Records for this task:
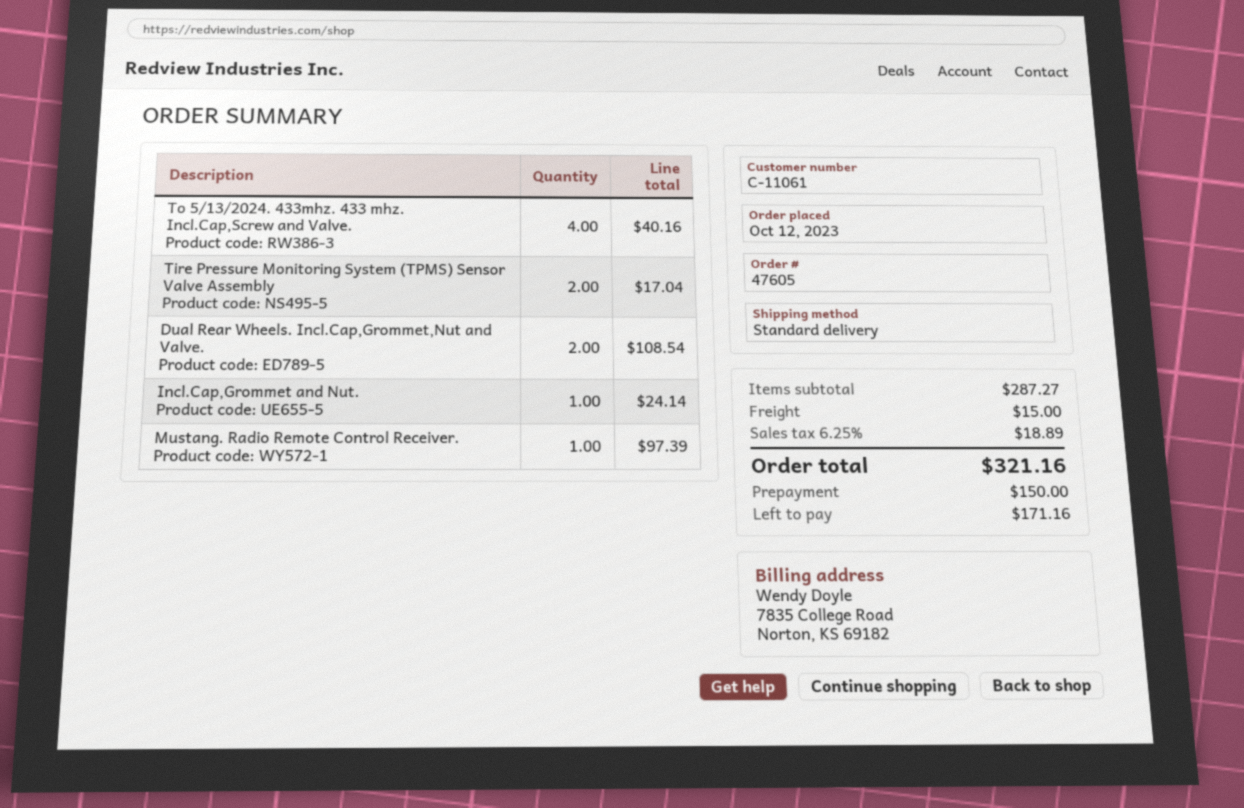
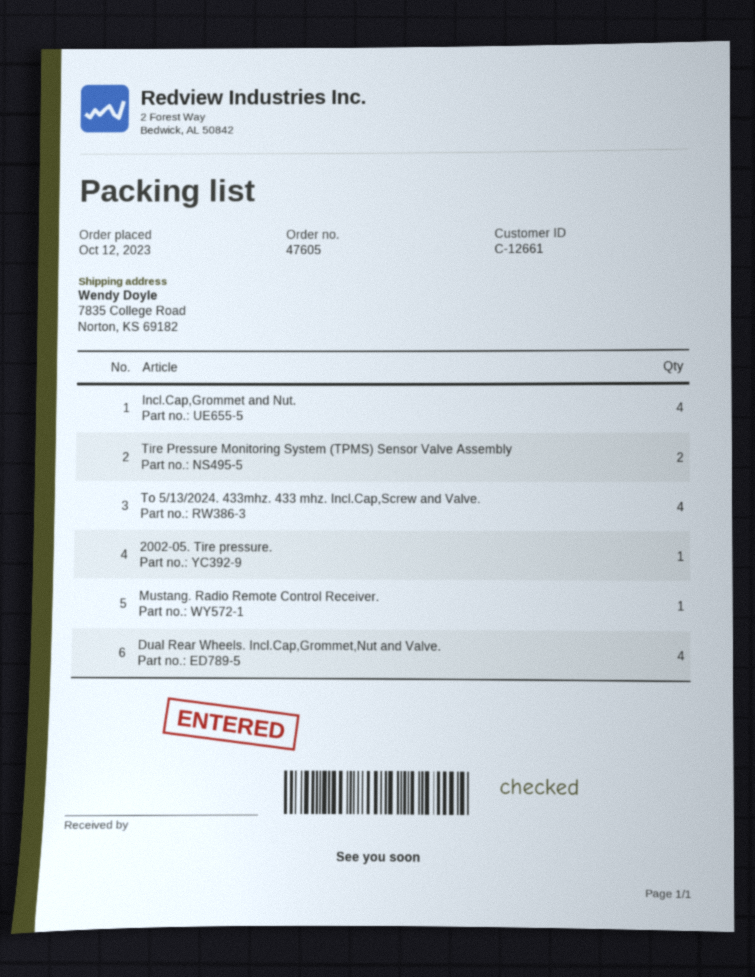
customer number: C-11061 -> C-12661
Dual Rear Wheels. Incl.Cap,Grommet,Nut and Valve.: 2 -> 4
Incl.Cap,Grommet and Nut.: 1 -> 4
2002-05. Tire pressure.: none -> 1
* * *
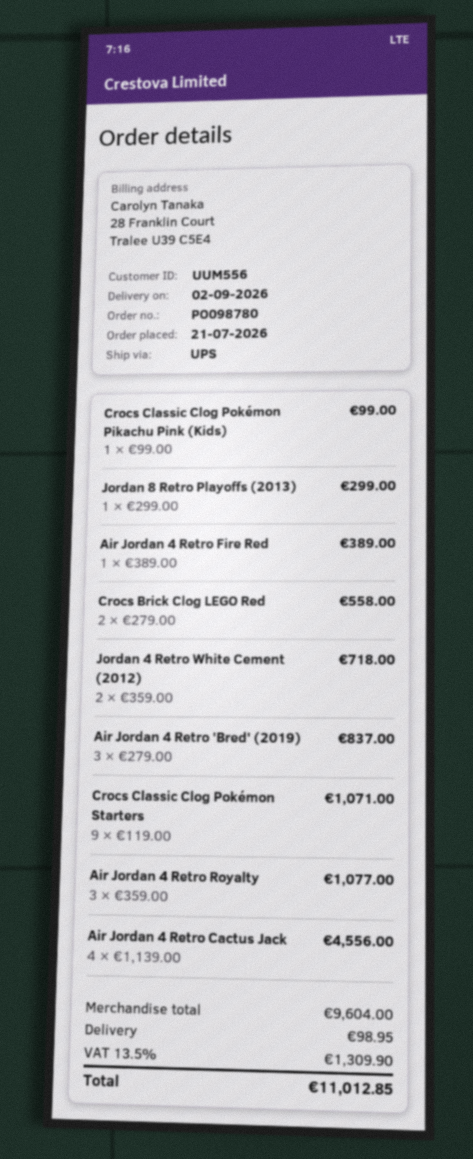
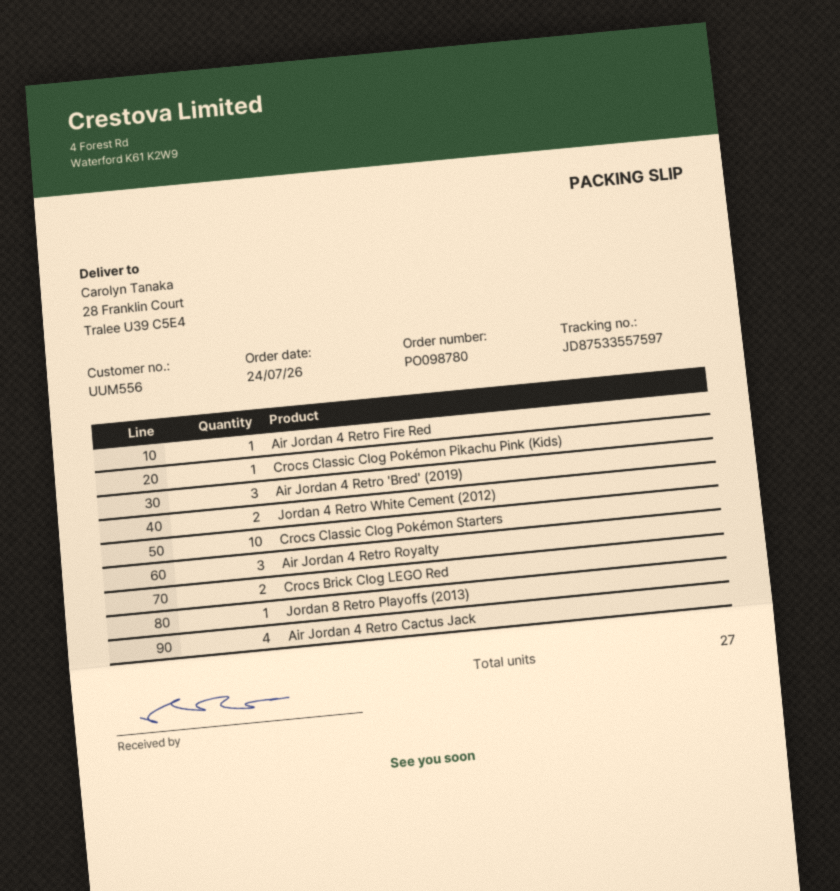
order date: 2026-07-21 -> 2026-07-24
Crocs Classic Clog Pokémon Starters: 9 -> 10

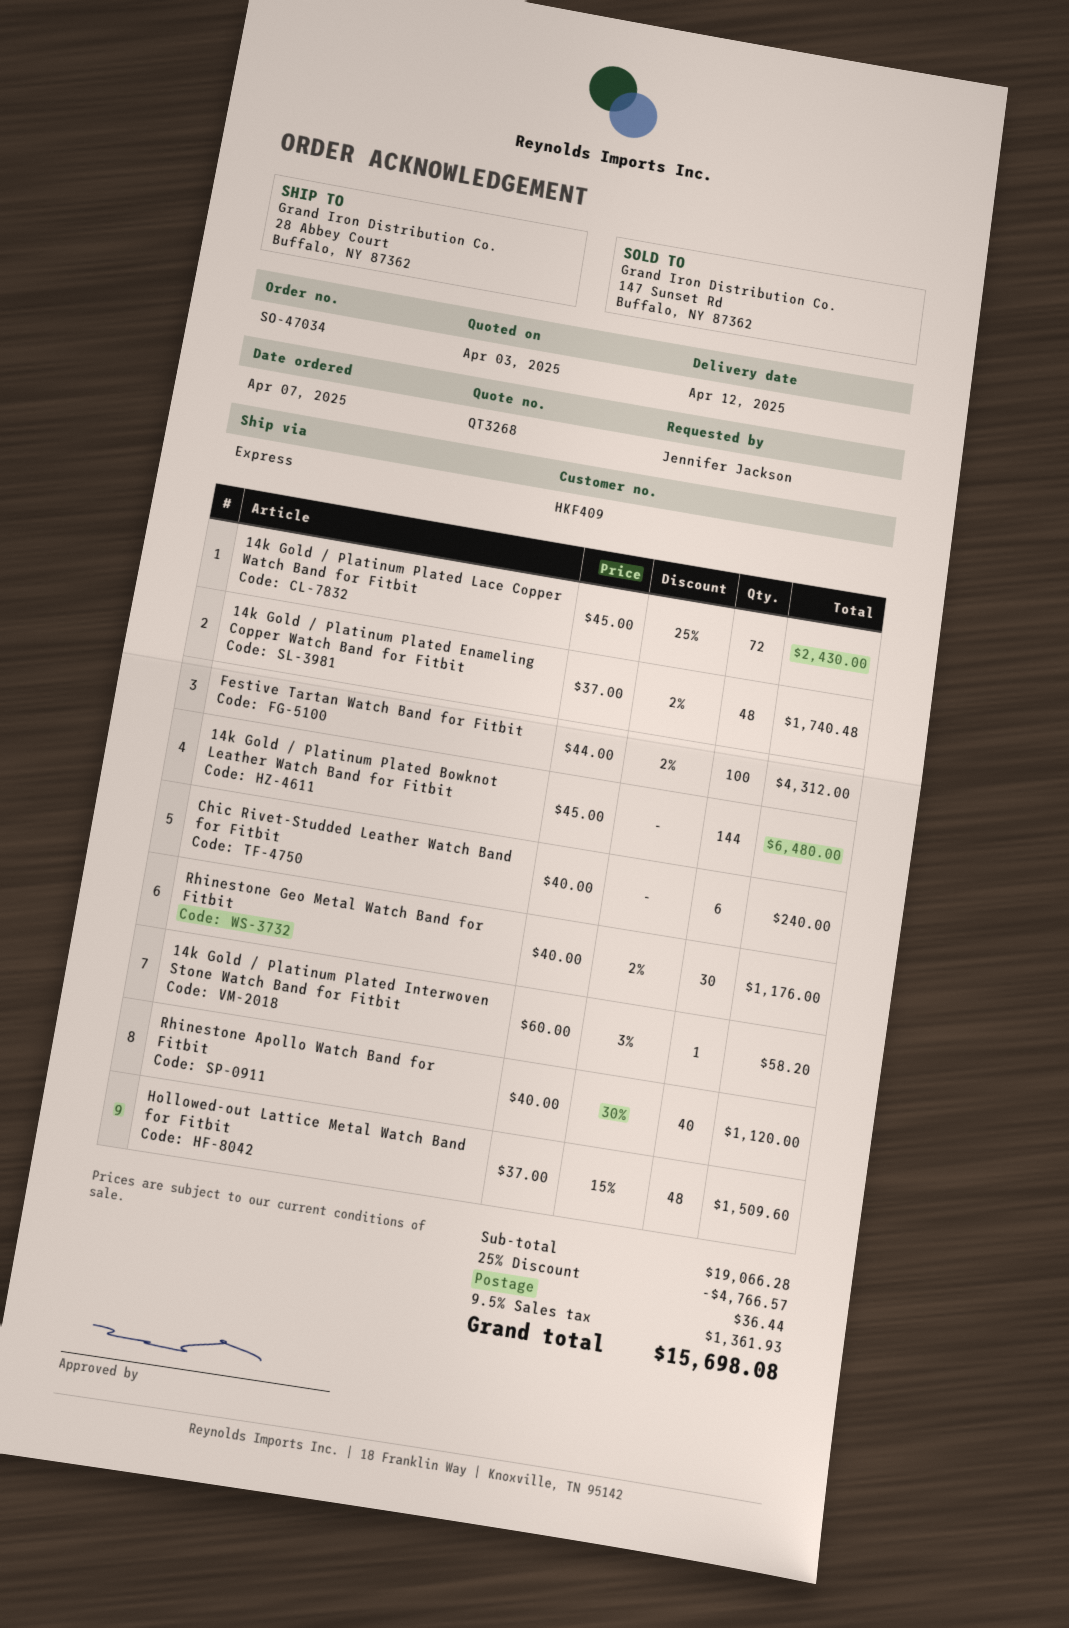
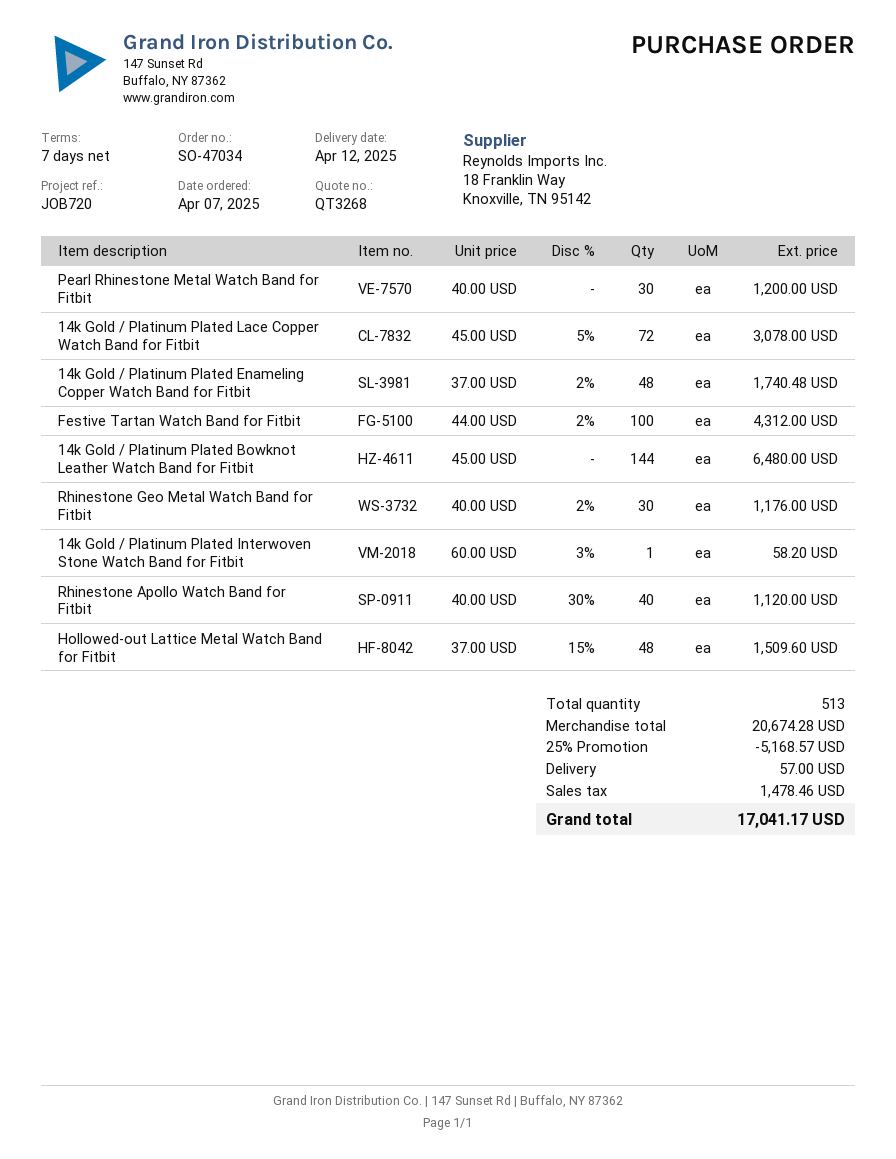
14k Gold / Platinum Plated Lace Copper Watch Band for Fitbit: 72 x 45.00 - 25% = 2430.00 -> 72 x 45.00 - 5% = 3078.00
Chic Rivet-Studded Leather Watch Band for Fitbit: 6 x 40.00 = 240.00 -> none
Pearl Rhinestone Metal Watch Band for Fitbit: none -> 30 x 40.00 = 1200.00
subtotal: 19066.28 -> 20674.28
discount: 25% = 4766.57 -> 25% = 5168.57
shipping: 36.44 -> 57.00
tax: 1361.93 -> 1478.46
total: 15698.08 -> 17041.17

Instructions to follow: In the entries above, one line contains "Chic Rivet-Studded Leather" and another contains "total: 15698.08 -> 17041.17". Reproduce exactly those two lines and the lines between them, nothing else.

Task result:
Chic Rivet-Studded Leather Watch Band for Fitbit: 6 x 40.00 = 240.00 -> none
Pearl Rhinestone Metal Watch Band for Fitbit: none -> 30 x 40.00 = 1200.00
subtotal: 19066.28 -> 20674.28
discount: 25% = 4766.57 -> 25% = 5168.57
shipping: 36.44 -> 57.00
tax: 1361.93 -> 1478.46
total: 15698.08 -> 17041.17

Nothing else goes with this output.